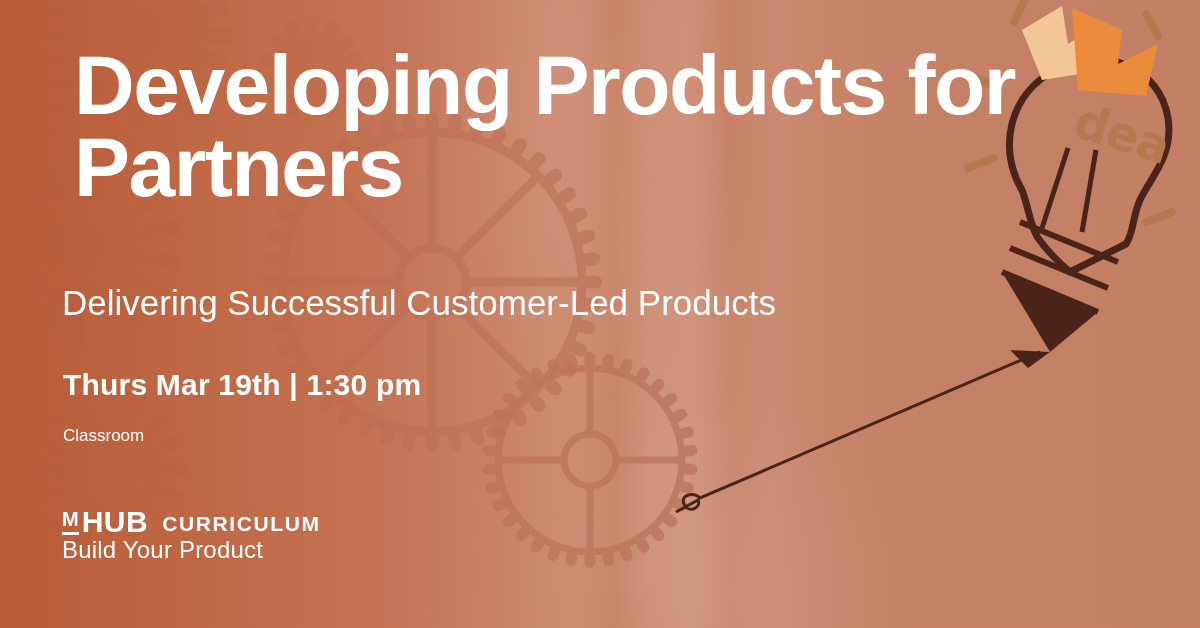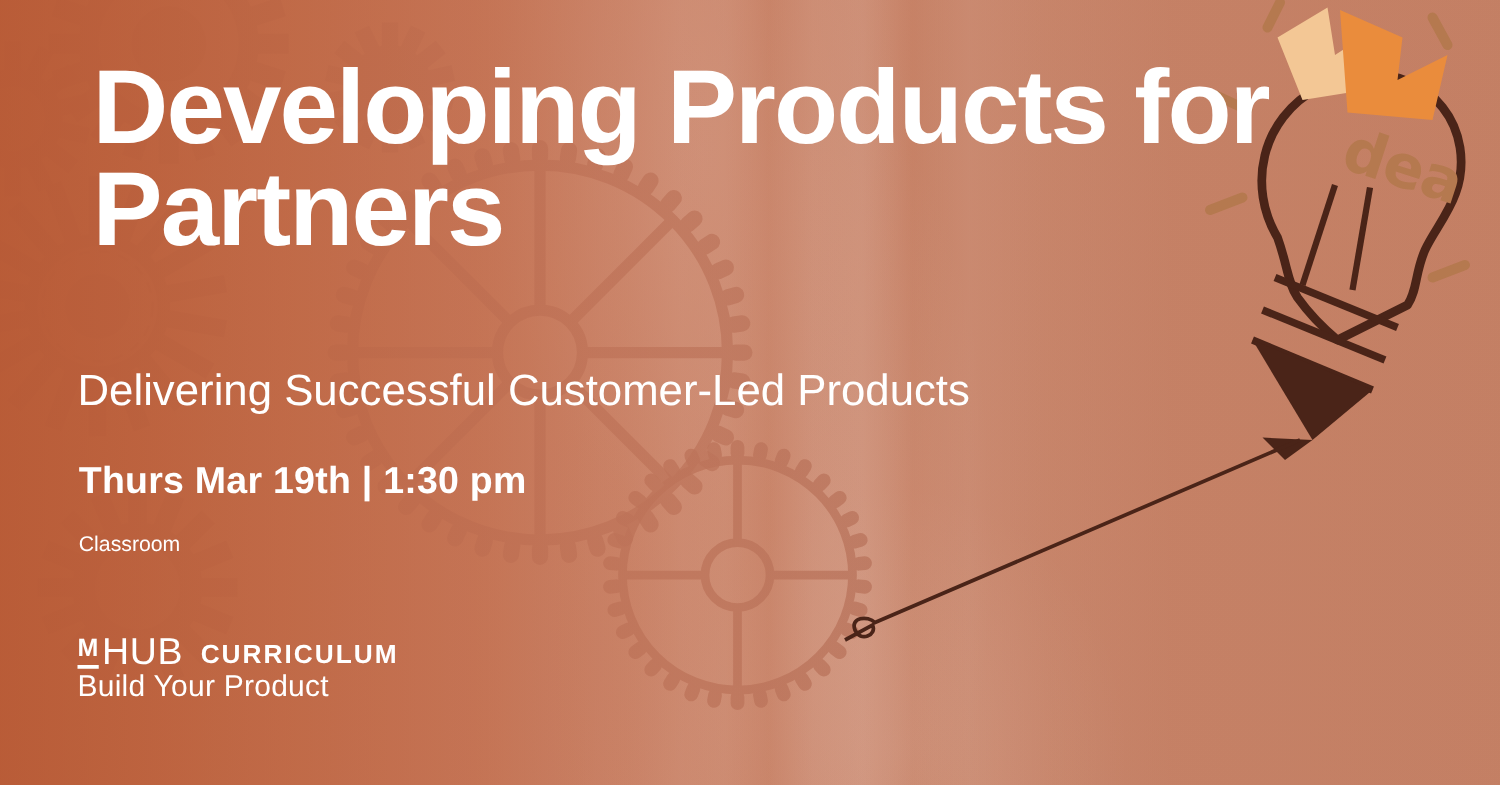--- a/index.html
+++ b/index.html
@@ -81,21 +81,21 @@
     font-size: 84px;
     font-weight: 700;
     line-height: 0.98;
     letter-spacing: -1.5px;
     white-space: pre-line;
     margin-left: 16px;
   }
   .subtitle {
     position: absolute;
     left: 62px;
-    top: 293px;
+    top: 283px;
     color: #ffffff;
     font-size: 35px;
     font-weight: 300;
     letter-spacing: 0px;
   }
   .datetime {
     position: absolute;
     left: 63px;
     top: 368px;
     color: #ffffff;
@@ -145,21 +145,21 @@
     letter-spacing: 0px;
     text-align: center;
   }
   .logo-m-bar {
     height: 3px;
     background: #ffffff;
     margin-top: 3px;
   }
   .logo-hub {
     font-size: 30px;
-    font-weight: 400;
+    font-weight: 700;
     line-height: 0.95;
     letter-spacing: 0.5px;
   }
   .logo-curriculum {
     color: #ffffff;
     font-size: 21px;
     font-weight: 700;
     letter-spacing: 1.6px;
     line-height: 1;
     padding-bottom: 2px;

INSTRUCTIONS TO FOLLOW: The records must be restated word for word, apart from any images.

RESPONSE:
--- a/index.html
+++ b/index.html
@@ -81,21 +81,21 @@
     font-size: 84px;
     font-weight: 700;
     line-height: 0.98;
     letter-spacing: -1.5px;
     white-space: pre-line;
     margin-left: 16px;
   }
   .subtitle {
     position: absolute;
     left: 62px;
-    top: 293px;
+    top: 283px;
     color: #ffffff;
     font-size: 35px;
     font-weight: 300;
     letter-spacing: 0px;
   }
   .datetime {
     position: absolute;
     left: 63px;
     top: 368px;
     color: #ffffff;
@@ -145,21 +145,21 @@
     letter-spacing: 0px;
     text-align: center;
   }
   .logo-m-bar {
     height: 3px;
     background: #ffffff;
     margin-top: 3px;
   }
   .logo-hub {
     font-size: 30px;
-    font-weight: 400;
+    font-weight: 700;
     line-height: 0.95;
     letter-spacing: 0.5px;
   }
   .logo-curriculum {
     color: #ffffff;
     font-size: 21px;
     font-weight: 700;
     letter-spacing: 1.6px;
     line-height: 1;
     padding-bottom: 2px;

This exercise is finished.